Film Dr. Samsi bercerita mengenai perjalanan emosional seorang dokter bernama Samsi yang merawat anak hasil hubungan gelapnya dengan seorang perempuan Bernama Sukaesih. Anak tersebut diberi nama Sugiat dan lantas makin tumbuh besar. Sugiat tumbuh dewasa dan menjadi pengacara tanpa mengetahui kebenaran ibu kandungnya. Saat Sugiat pulang ke Indonesia dari sekolah hukum di luar negeri, ia harus menangani kasus Sukaesih yang dituduh membunuh suaminya sendiri bernama Leo.

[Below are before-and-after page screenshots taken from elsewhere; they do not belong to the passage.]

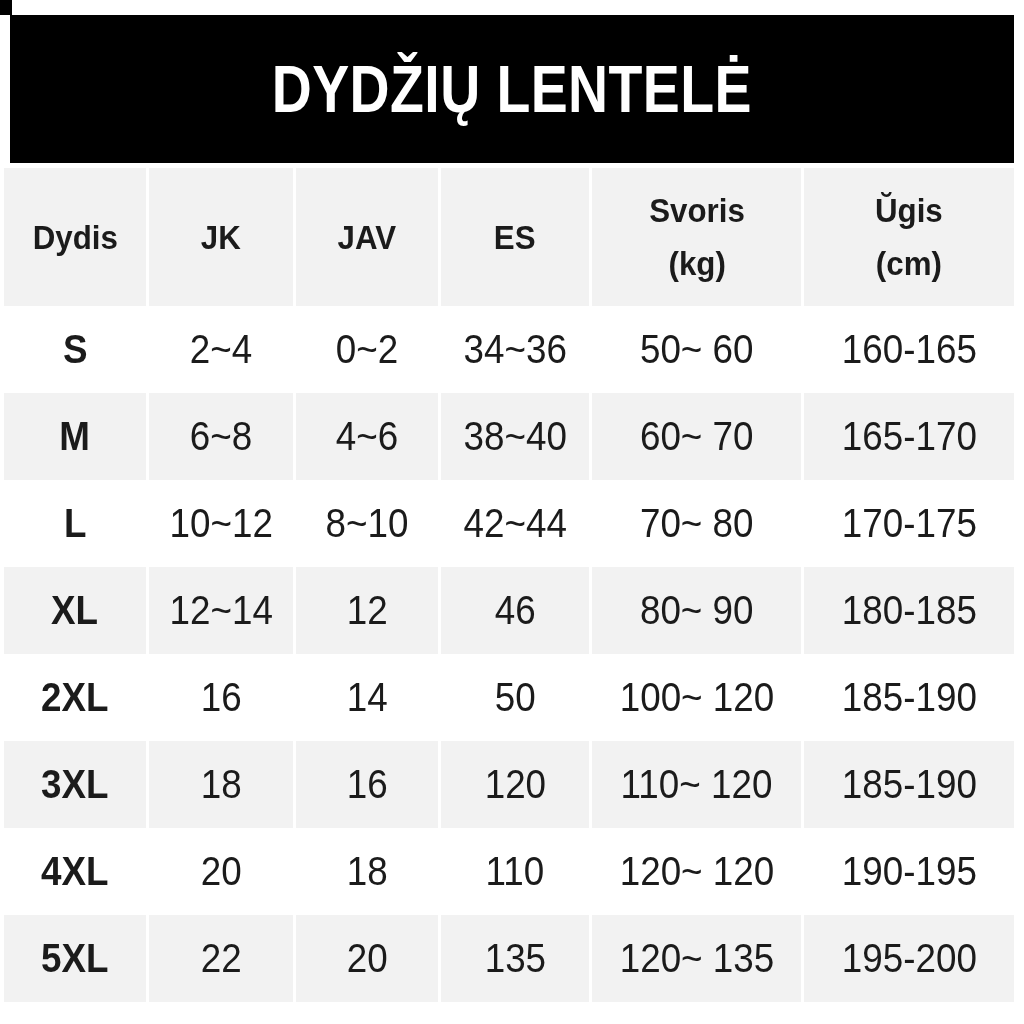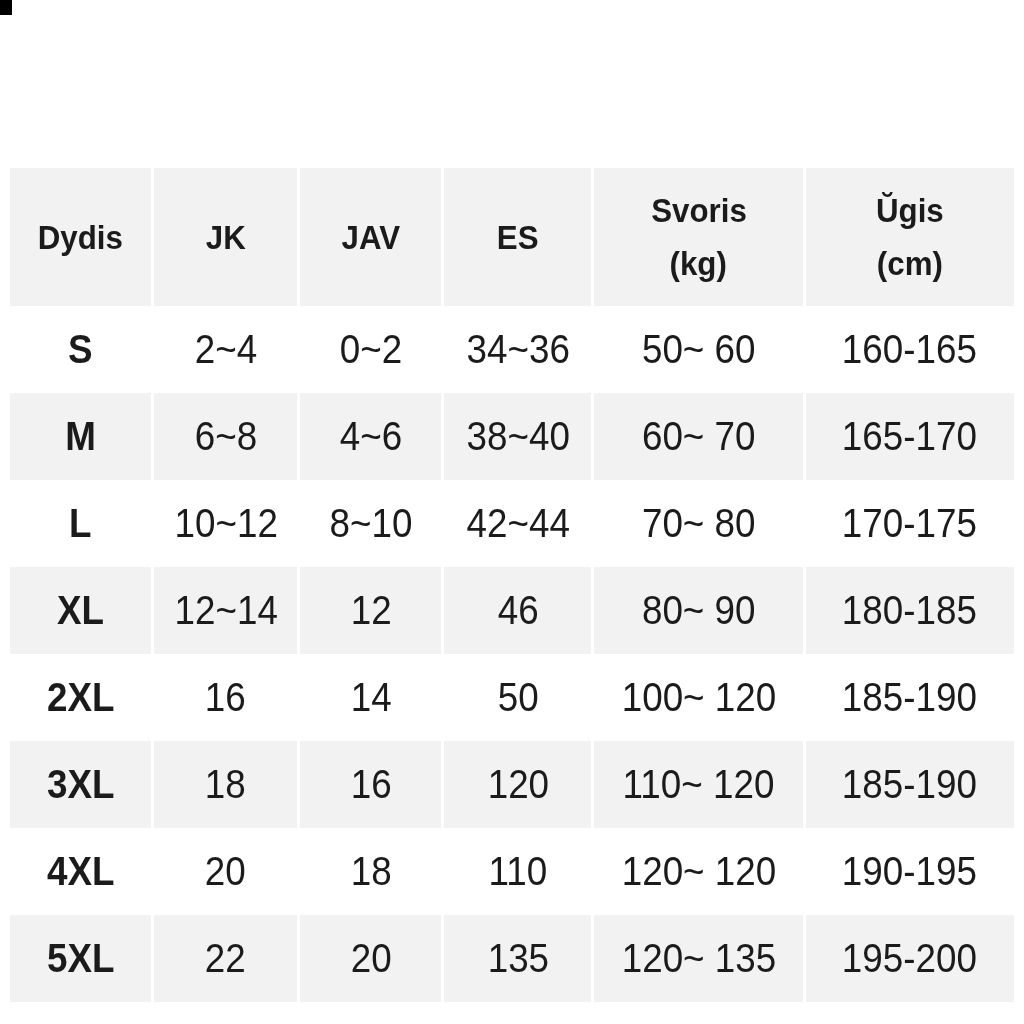"DYDŽIŲ LENTELĖ" div.banner { html: none -> <div> <span>DYDŽIŲ LENTELĖ</span> </div> }
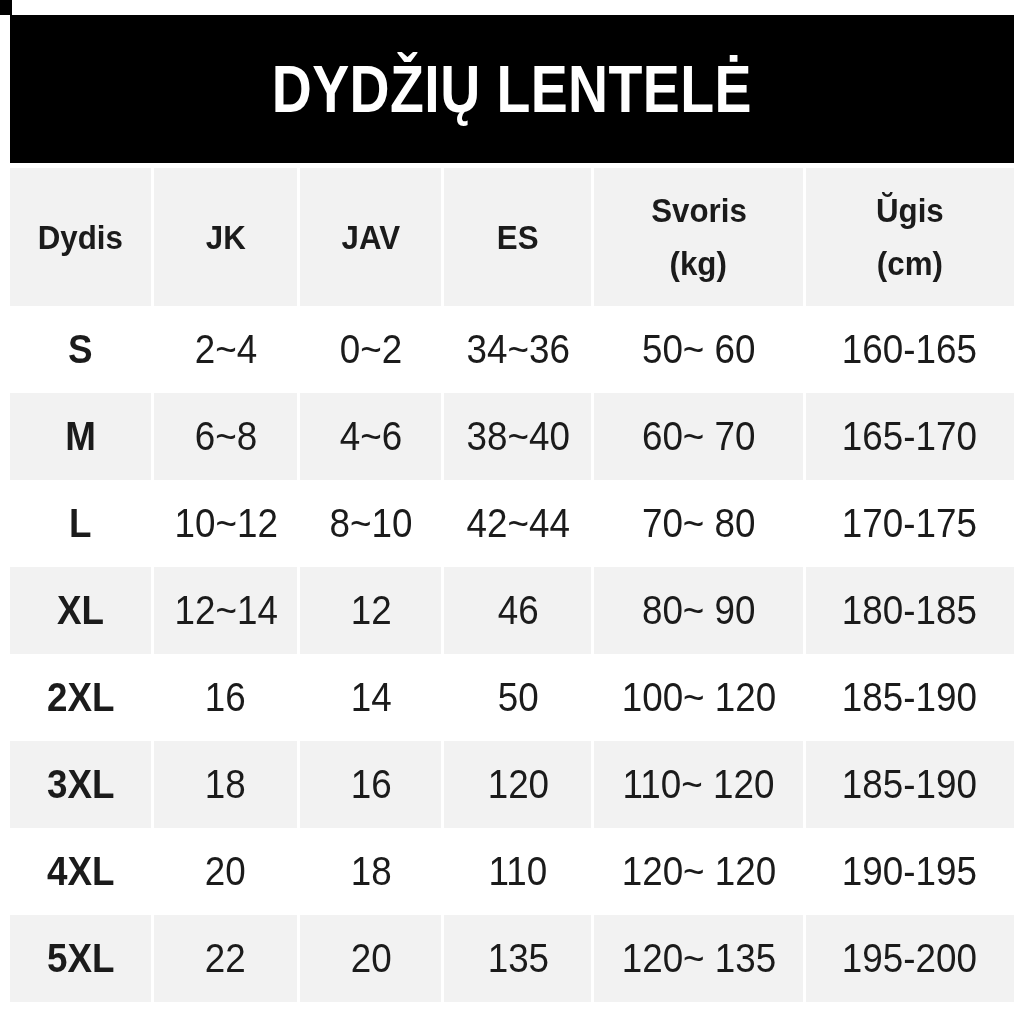"Dydis" .size-table { left: 10px -> 4px }
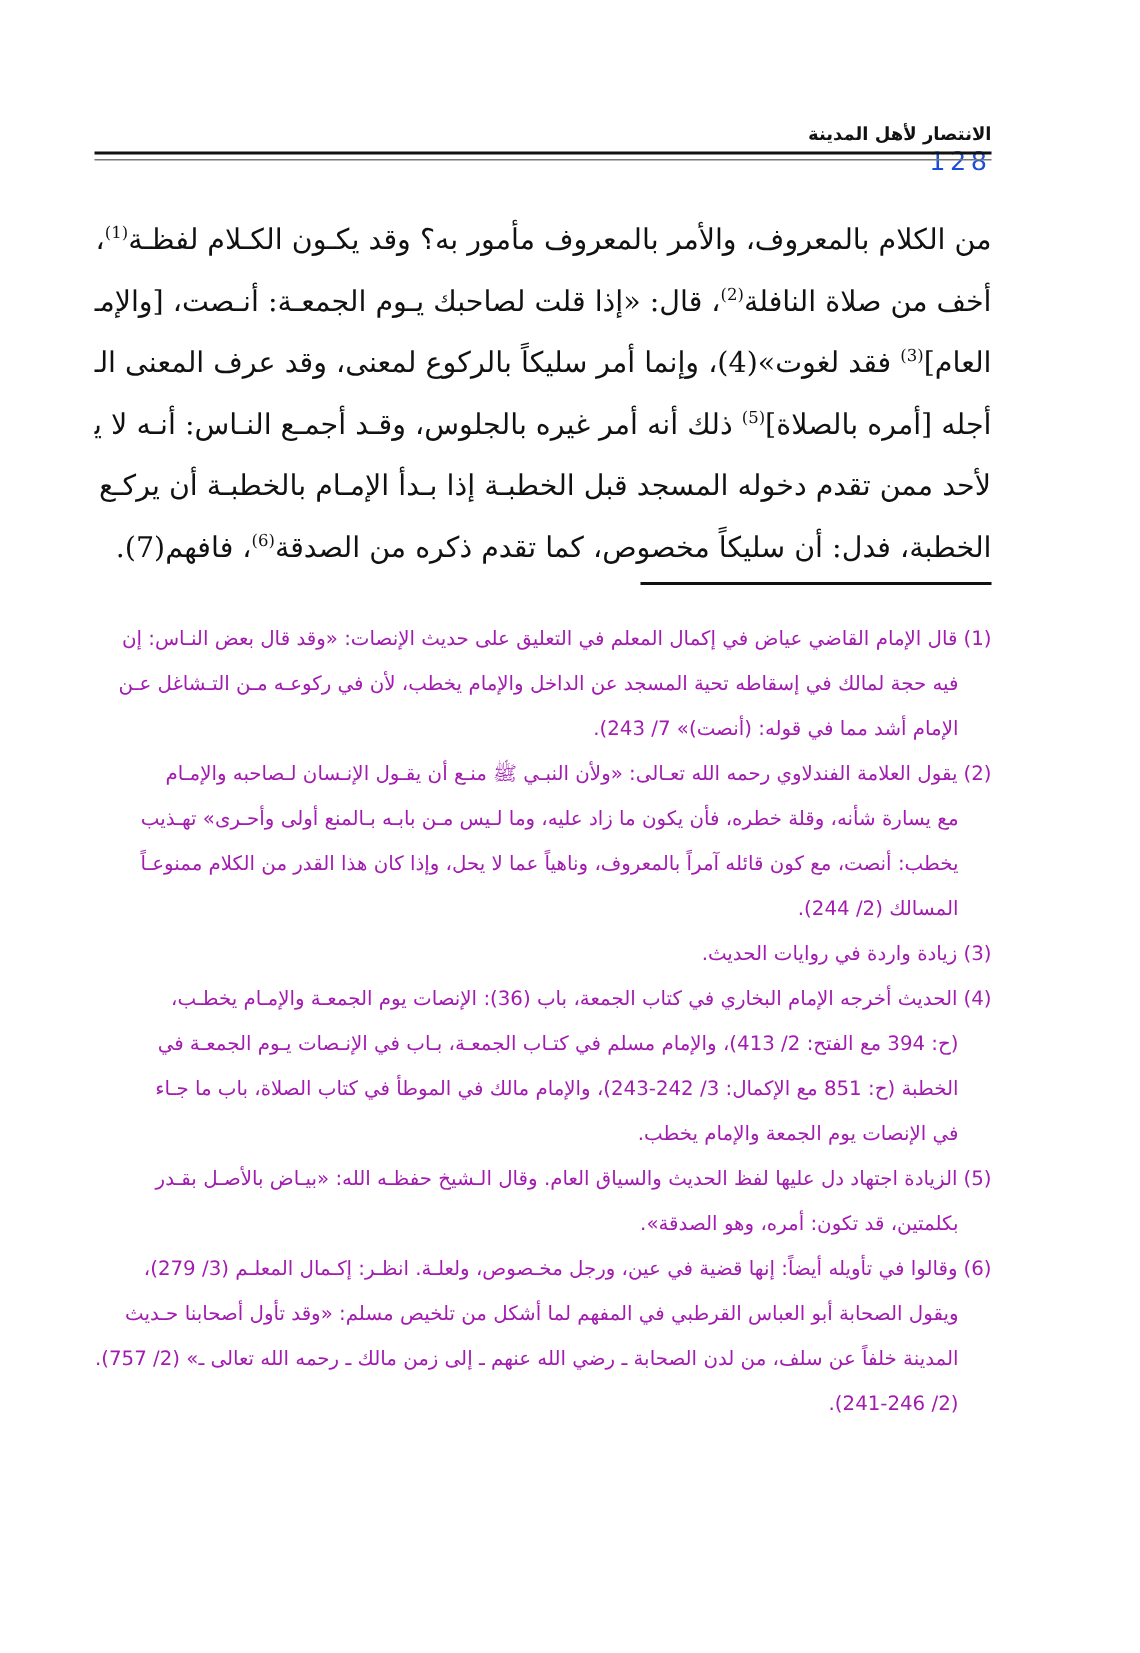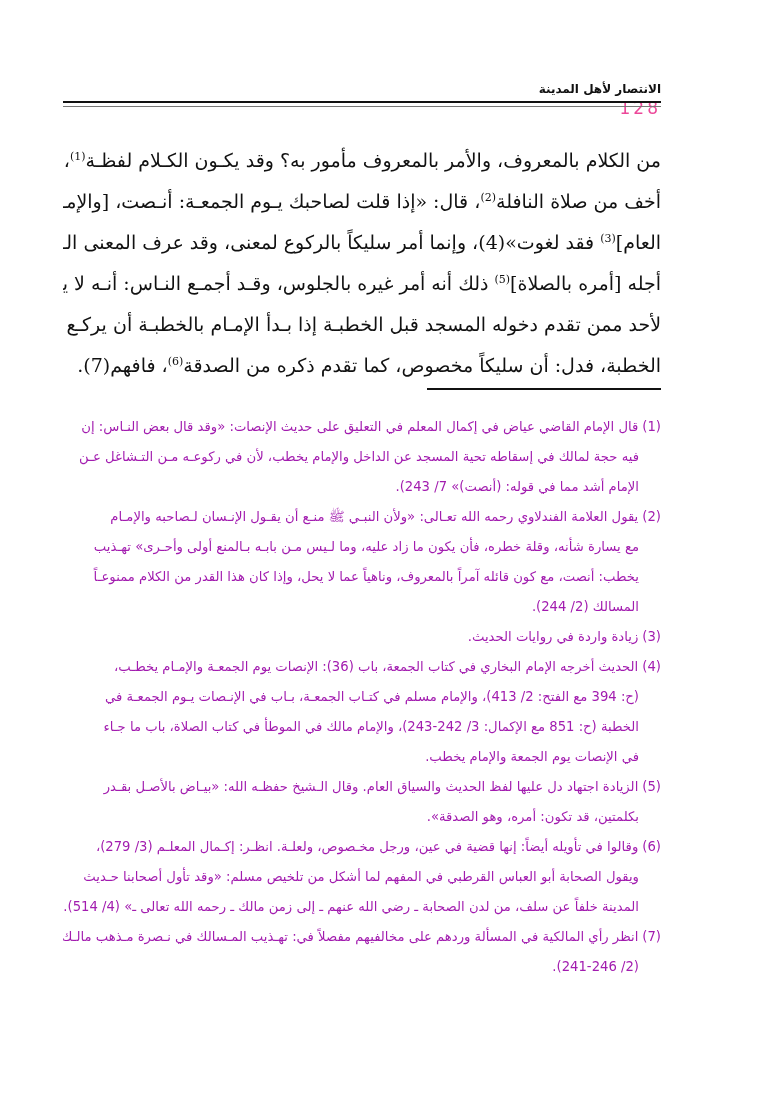"128" .page-number { color: #ec4899 -> #1d4ed8 }
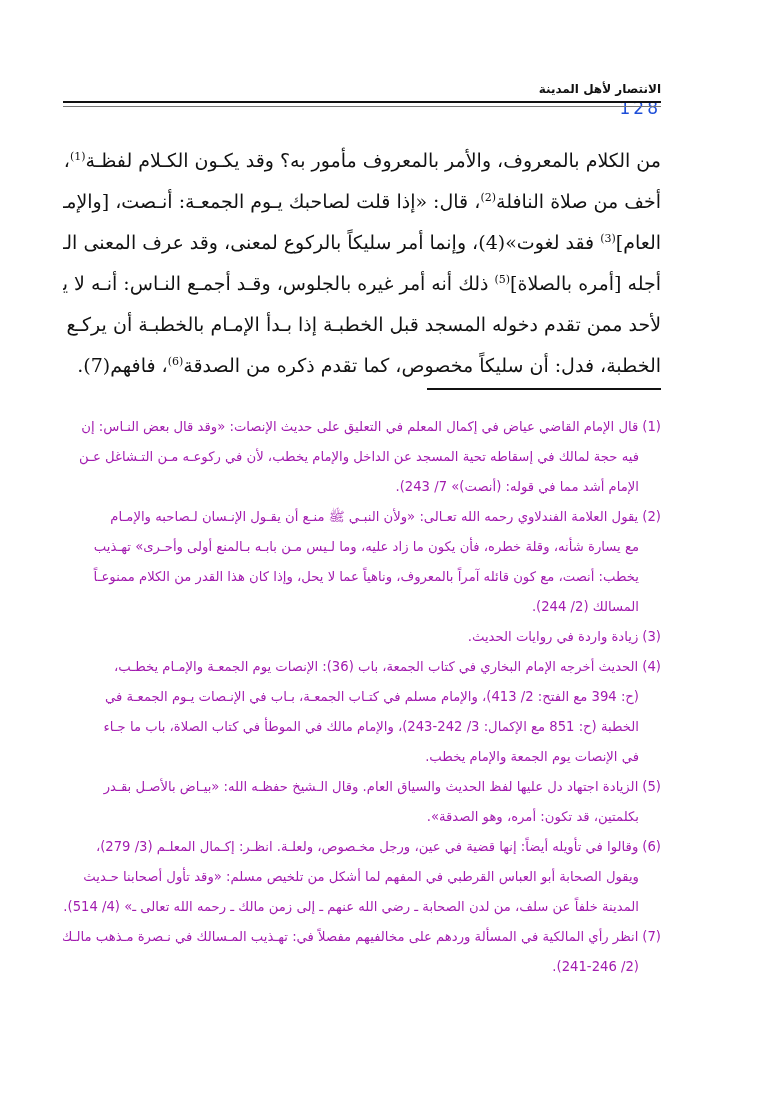"المدينة خلفاً عن سلف، من" span.fn-line { text: 4/ 514 -> 2/ 757 }
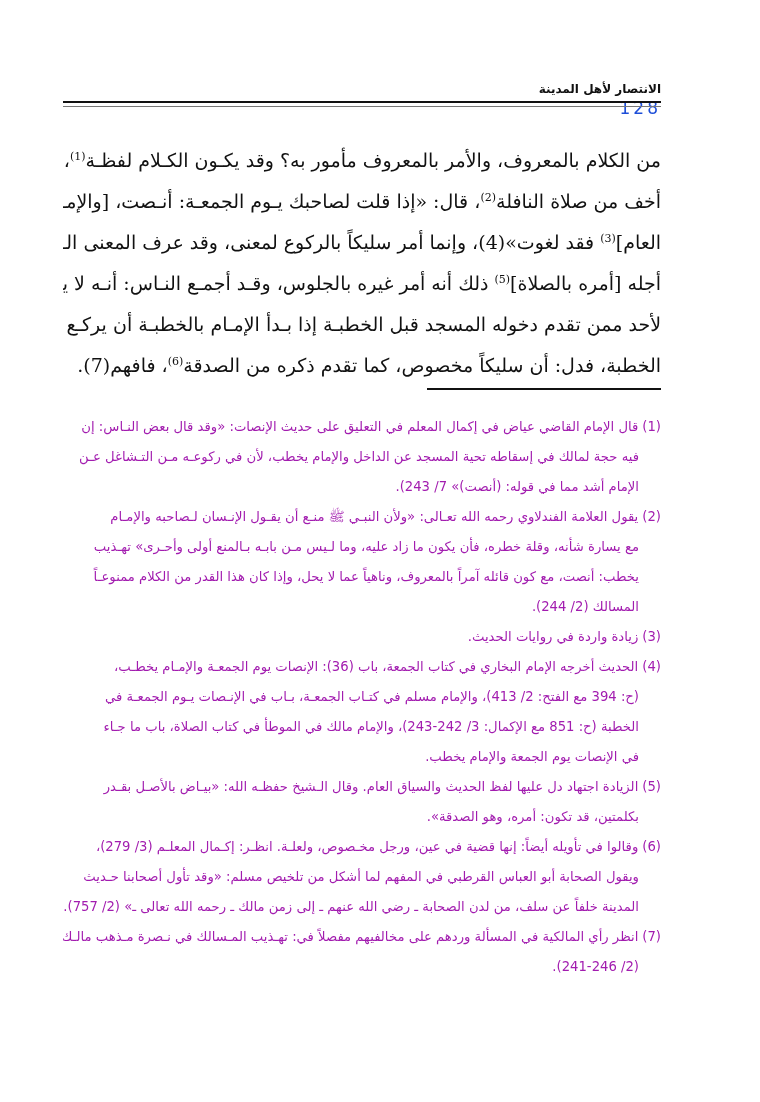"(7)انظر رأي المالكية في المسألة" span.fn-line { html: <span><span>(7)</span><span>انظر رأي المالكية في المسألة وردهم على مخالفيهم مفصلاً في: تهـذيب المـسالك في نـصرة مـذهب مالـك</span></span> -> none }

“Film yang diproduksi tahun 1952 ini menjadi penanda penting perkembangan industri sineas Indonesia yang tetap relevan hingga kini. Dari film ini memberikan inspirasi ke pegiat sinema sekarang untuk menjelajahi tema-tema universal menggugah hati,” tutup Mahendra. Ratna Asmara (1913-1968) dikenal sebagai seorang sutradara perempuan pertama di Indonesia dan perempuan berbakat yang kerap membawa nuansa eksploratif ke setiap adegan karya ciptaannya. Dirinya juga cukup sering melibatkan alur cerita dengan visual yang indah serta narasi yang kaya. Setiap karya Ratna Asmara tidak hanya mencerminkan kepiawaian dalam pengarahan, tetapi juga menyajikan warisan budaya yang kaya dalam sejarah perfilman Indonesia. Dengan begitu film-filmnya selalu menyajikan ciri khas kekayaan budaya nasional untuk disaksikan publik.